___ Supplied records
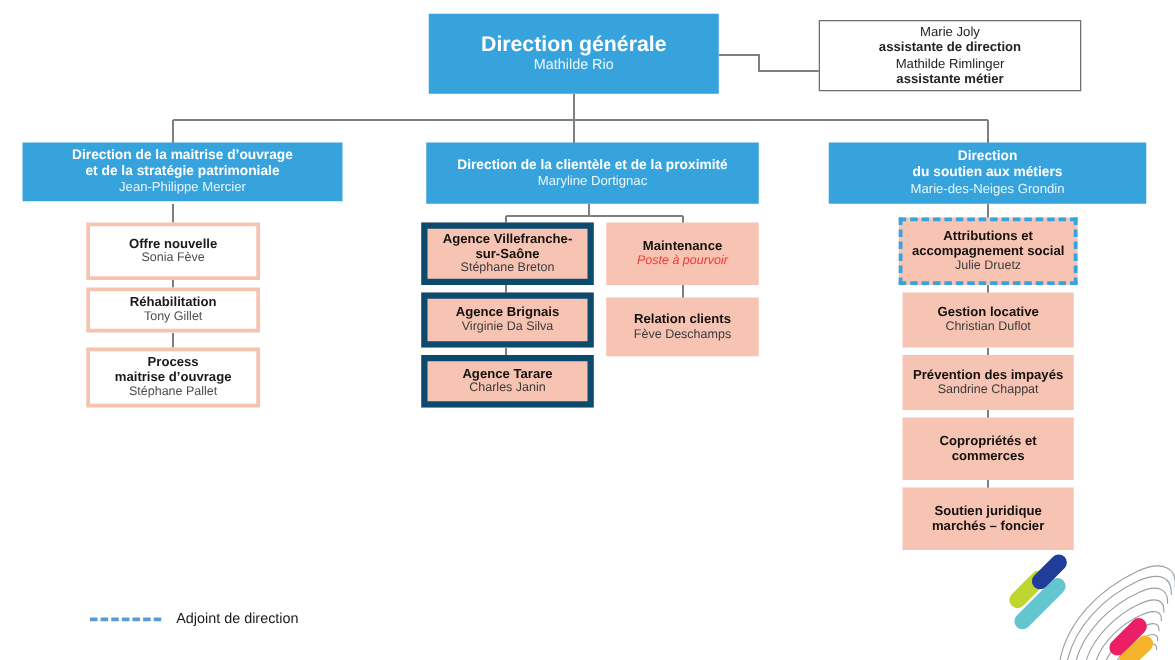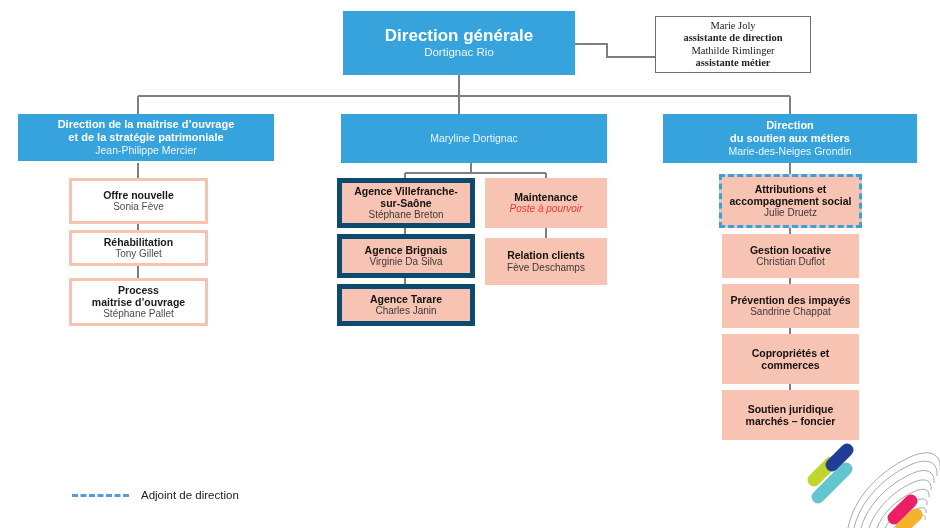--- a/index.html
+++ b/index.html
@@ -127,24 +127,24 @@
       <path d="M 790 163 L 790 174"></path>
       <path d="M 790 228 L 790 234"></path>
       <path d="M 790 278 L 790 284"></path>
       <path d="M 790 328 L 790 334"></path>
       <path d="M 790 384 L 790 390"></path>
     </g>
   </svg>
 
   <div class="node blue top" style="left:343px;top:11px;width:232px;height:64px;">
     <span class="t ttl">Direction générale</span>
-    <span class="t sub">Dortignac Rio</span>
-  </div>
-
-  <div class="node plain" style="left:655px;top:16px;width:156px;height:57px;font-family:Liberation Serif, serif;">
+    <span class="t sub">Mathilde Rio</span>
+  </div>
+
+  <div class="node plain" style="left:655px;top:16px;width:210px;height:57px;">
     <span class="t">Marie Joly</span>
     <span class="t b">assistante de direction</span>
     <span class="t">Mathilde Rimlinger</span>
     <span class="t b">assistante métier</span>
   </div>
 
   <div class="node blue" style="left:18px;top:114px;width:256px;height:47px;justify-content:center;">
     <span class="t ttl">Direction de la maitrise d’ouvrage</span>
     <span class="t ttl">et de la stratégie patrimoniale</span>
     <span class="t sub">Jean-Philippe Mercier</span>
@@ -160,20 +160,21 @@
     <span class="t sub">Tony Gillet</span>
   </div>
 
   <div class="node outline" style="left:69px;top:278px;width:139px;height:48px;">
     <span class="t ttl">Process</span>
     <span class="t ttl">maitrise d’ouvrage</span>
     <span class="t sub">Stéphane Pallet</span>
   </div>
 
   <div class="node blue" style="left:341px;top:114px;width:266px;height:49px;">
+    <span class="t ttl">Direction de la clientèle et de la proximité</span>
     <span class="t sub">Maryline Dortignac</span>
   </div>
 
   <div class="node filled bluering" style="left:337px;top:178px;width:138px;height:50px;">
     <span class="t ttl">Agence Villefranche-</span>
     <span class="t ttl">sur-Saône</span>
     <span class="t sub">Stéphane Breton</span>
   </div>
 
   <div class="node filled bluering" style="left:337px;top:234px;width:138px;height:44px;">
______
■ What to work on:
Each entry above needs to be restated without a single word changed; skip the images.

■ Task output:
--- a/index.html
+++ b/index.html
@@ -127,24 +127,24 @@
       <path d="M 790 163 L 790 174"></path>
       <path d="M 790 228 L 790 234"></path>
       <path d="M 790 278 L 790 284"></path>
       <path d="M 790 328 L 790 334"></path>
       <path d="M 790 384 L 790 390"></path>
     </g>
   </svg>
 
   <div class="node blue top" style="left:343px;top:11px;width:232px;height:64px;">
     <span class="t ttl">Direction générale</span>
-    <span class="t sub">Dortignac Rio</span>
-  </div>
-
-  <div class="node plain" style="left:655px;top:16px;width:156px;height:57px;font-family:Liberation Serif, serif;">
+    <span class="t sub">Mathilde Rio</span>
+  </div>
+
+  <div class="node plain" style="left:655px;top:16px;width:210px;height:57px;">
     <span class="t">Marie Joly</span>
     <span class="t b">assistante de direction</span>
     <span class="t">Mathilde Rimlinger</span>
     <span class="t b">assistante métier</span>
   </div>
 
   <div class="node blue" style="left:18px;top:114px;width:256px;height:47px;justify-content:center;">
     <span class="t ttl">Direction de la maitrise d’ouvrage</span>
     <span class="t ttl">et de la stratégie patrimoniale</span>
     <span class="t sub">Jean-Philippe Mercier</span>
@@ -160,20 +160,21 @@
     <span class="t sub">Tony Gillet</span>
   </div>
 
   <div class="node outline" style="left:69px;top:278px;width:139px;height:48px;">
     <span class="t ttl">Process</span>
     <span class="t ttl">maitrise d’ouvrage</span>
     <span class="t sub">Stéphane Pallet</span>
   </div>
 
   <div class="node blue" style="left:341px;top:114px;width:266px;height:49px;">
+    <span class="t ttl">Direction de la clientèle et de la proximité</span>
     <span class="t sub">Maryline Dortignac</span>
   </div>
 
   <div class="node filled bluering" style="left:337px;top:178px;width:138px;height:50px;">
     <span class="t ttl">Agence Villefranche-</span>
     <span class="t ttl">sur-Saône</span>
     <span class="t sub">Stéphane Breton</span>
   </div>
 
   <div class="node filled bluering" style="left:337px;top:234px;width:138px;height:44px;">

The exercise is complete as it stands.